Database Backends
GPROXY v2 has one persistence trait with multiple backends. Native deployments can use the file backend or the SeaORM database backend. Edge deployments use a libSQL/Turso-oriented backend in the wasm bundle.
Persistence stores control-plane data, authz data, logs, usage, rollups, settings, tokenizers, transform rules, and provider credentials. The selected cache backend is separate from persistence.
Native backends
Section titled “Native backends”| Backend | Select with | Notes |
|---|---|---|
| SeaORM database | GPROXY_PERSISTENCE=db | Default native backend. Supports SQLite, PostgreSQL, and MySQL through SeaORM features. If GPROXY_DSN is omitted, GPROXY derives sqlite://<absolute data_dir>/gproxy.db?mode=rwc. |
| File backend | GPROXY_PERSISTENCE=file | Stores one JSON file per logical table under GPROXY_DATA_DIR. It is single-instance only and takes an exclusive advisory lock on .gproxy.lock. |
Native db is the recommended backend for multi-instance deployments. Redis
cache plus file persistence is not a safe multi-node configuration; the server
warns because each process would have divergent file state.
Edge backend
Section titled “Edge backend”The wasm edge bundle uses libSQL/Turso persistence when built with the edge feature set. The schema is hand-written SQLite dialect DDL mirroring the native SeaORM entities. Edge wrappers pass the platform-specific database URL/token to the wasm entry point.
DSN examples
Section titled “DSN examples”sqlite:///var/lib/gproxy/gproxy.db?mode=rwcpostgres://gproxy:secret@127.0.0.1:5432/gproxymysql://gproxy:secret@127.0.0.1:3306/gproxyFor local development, the default db mode creates a SQLite file under
./data:
./gproxyFor explicit file persistence:
GPROXY_PERSISTENCE=file GPROXY_DATA_DIR=./data-file ./gproxySchema creation and migrations
Section titled “Schema creation and migrations”The native database backend creates tables on connect from the SeaORM entity
definitions and then runs the built-in migration tracker. The libSQL backend
uses matching CREATE TABLE IF NOT EXISTS SQL. The file backend is schemaless
JSON but writes a schema_version.json stamp for symmetry.
Important schema characteristics:
- provider names, route names, aliases, user names, and user-key digests are unique;
routing_rulesare unique per(provider_id, operation, kind);- quotas are unique per
(scope, scope_id); - usage rollups use a composite unique index over granularity, bucket, and optional dimensions so concurrent first writes collide and retry into accumulation.

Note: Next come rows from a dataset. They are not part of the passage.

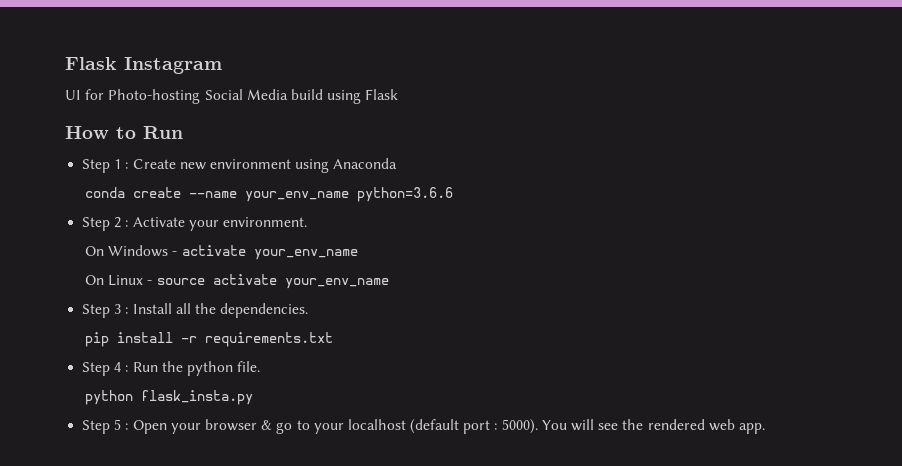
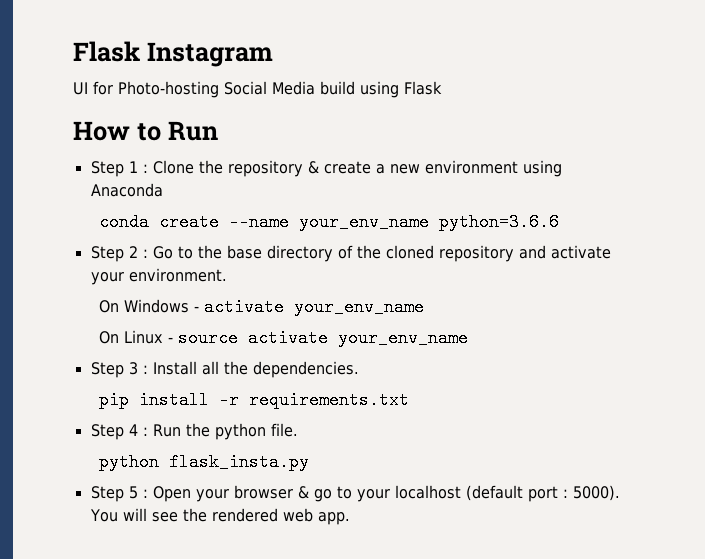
- Step 1 : Create new environment using Anaconda
+ Step 1 : Clone the repository & create a new environment using Anaconda
- Step 2 : Activate your environment.
+ Step 2 : Go to the base directory of the cloned repository and activate your environment.

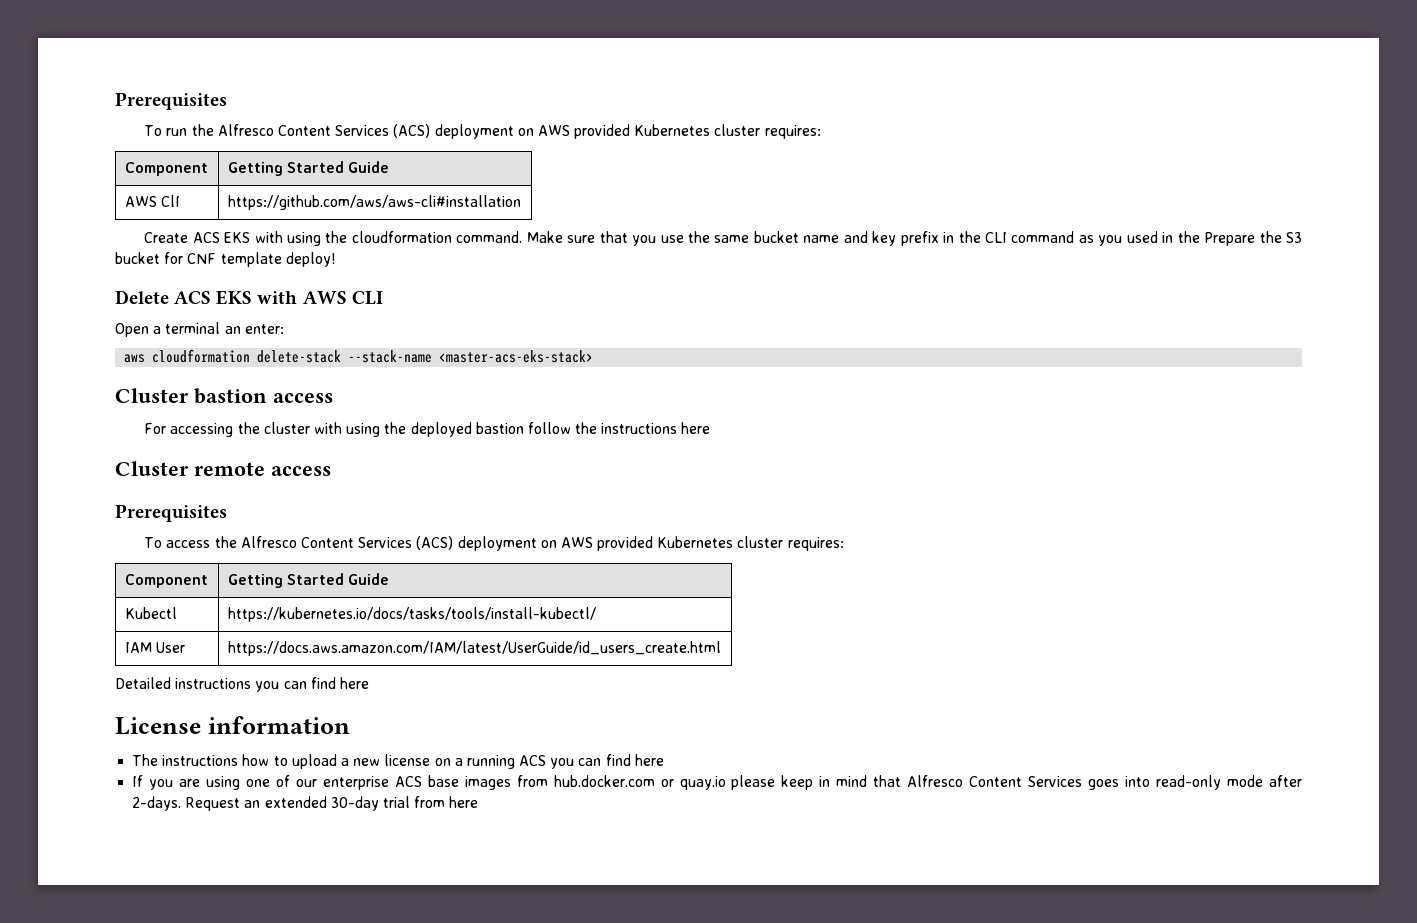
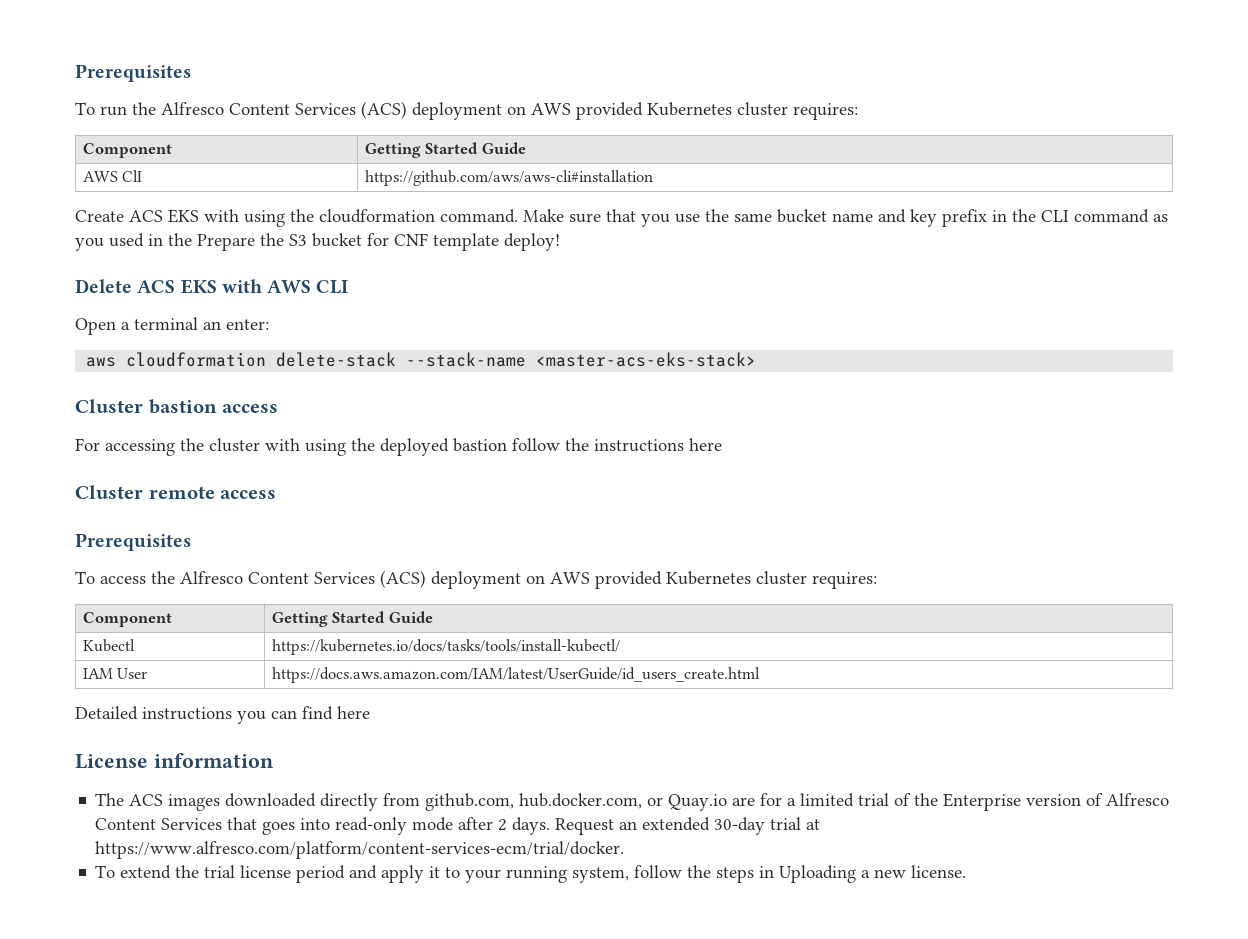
- The instructions how to upload a new license on a running ACS you can find here
- If you are using one of our enterprise ACS base images from hub.docker.com or quay.io please keep in mind that Alfresco Content Services goes into read-only mode after 2-days.
+ The ACS images downloaded directly from github.com, hub.docker.com, or Quay.io are for a limited trial of the Enterprise version of Alfresco Content Services that goes into read-only mode after 2 days.
- Request an extended 30-day trial from here
+ Request an extended 30-day trial at https://www.alfresco.com/platform/content-services-ecm/trial/docker.
+ To extend the trial license period and apply it to your running system, follow the steps in Uploading a new license.

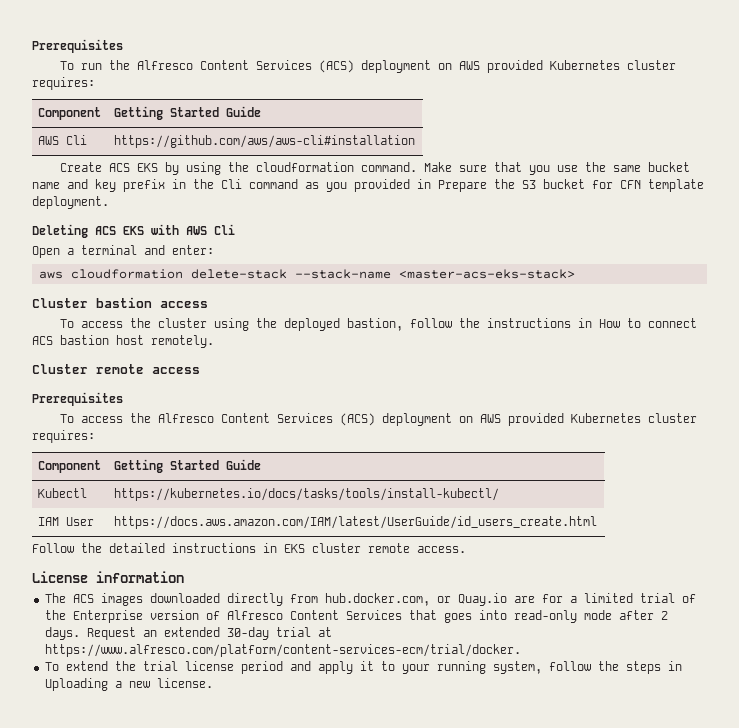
- AWS ClI | https://github.com/aws/aws-cli#installation
+ AWS Cli | https://github.com/aws/aws-cli#installation
- Create ACS EKS with using the cloudformation command.
+ Create ACS EKS by using the cloudformation command.
- Make sure that you use the same bucket name and key prefix in the CLI command as you used in the Prepare the S3 bucket for CNF template deploy!
- Delete ACS EKS with AWS CLI
+ Make sure that you use the same bucket name and key prefix in the Cli command as you provided in Prepare the S3 bucket for CFN template deployment.
+ Deleting ACS EKS with AWS Cli
- Open a terminal an enter:
+ Open a terminal and enter:
- For accessing the cluster with using the deployed bastion follow the instructions here
+ To access the cluster using the deployed bastion, follow the instructions in How to connect ACS bastion host remotely.
- Detailed instructions you can find here
+ Follow the detailed instructions in EKS cluster remote access.
- The ACS images downloaded directly from github.com, hub.docker.com, or Quay.io are for a limited trial of the Enterprise version of Alfresco Content Services that goes into read-only mode after 2 days.
+ The ACS images downloaded directly from hub.docker.com, or Quay.io are for a limited trial of the Enterprise version of Alfresco Content Services that goes into read-only mode after 2 days.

There is no separate operator command to run migrations in the current v2 binary. Startup creates/stamps/runs pending schema work and fails loudly if that cannot complete.
Major table groups
Section titled “Major table groups”| Group | Tables |
|---|---|
| Providers | providers, credentials, credential_statuses, provider_models |
| Routing | routes, route_members, aliases |
| Transform | routing_rules, rule_sets, rules, provider_rule_sets |
| Identity and authz | orgs, teams, users, user_keys, route_permissions, rate_limits, quotas |
| Usage and logs | usages, usage_rollups, downstream_requests, upstream_requests, audit_logs |
| Settings and tokenizers | instance_settings, tokenizer_vocabs |
JSON columns are stored as native JSON-like values in Rust records and as text where the backend requires it. Decimal money fields are stored as decimal text.
Secret storage
Section titled “Secret storage”GPROXY_MASTER_KEY controls v2 sealed-secret mode. It must be standard base64
for exactly 32 decoded bytes.
- If set, provider credentials and user API-key ciphertext are sealed before storage.
- If absent, GPROXY runs in plaintext mode and logs a warning.
- User passwords are Argon2 hashes; the recovery override rehashes the supplied password before storing it.
Export decrypts secrets into the JSON bundle so export | import can
round-trip. Protect exported bundles.
DATABASE_SECRET_KEY is not the v2 runtime encryption key. It is used only by
the legacy v1 migration reader when a v1 database contains encrypted secrets.
v1 migration
Section titled “v1 migration”With the default feature set, the serve path can detect and migrate a legacy v1
SQLite database at the configured SQLite DSN before opening it as v2. The
explicit migrate-v1 subcommand is also available when the feature is compiled.
If v1 used encrypted secrets, provide DATABASE_SECRET_KEY so the reader can
open them. Provide GPROXY_MASTER_KEY if the imported v2 rows should be sealed
under a v2 key.
Retention and logs
Section titled “Retention and logs”Usage rows, request logs, audit logs, and rollups live in persistence. A background retention task is spawned on the serve path and is a no-op until instance settings define a retention window. Body capture can produce large tables; enable it intentionally and set retention when operating a shared service.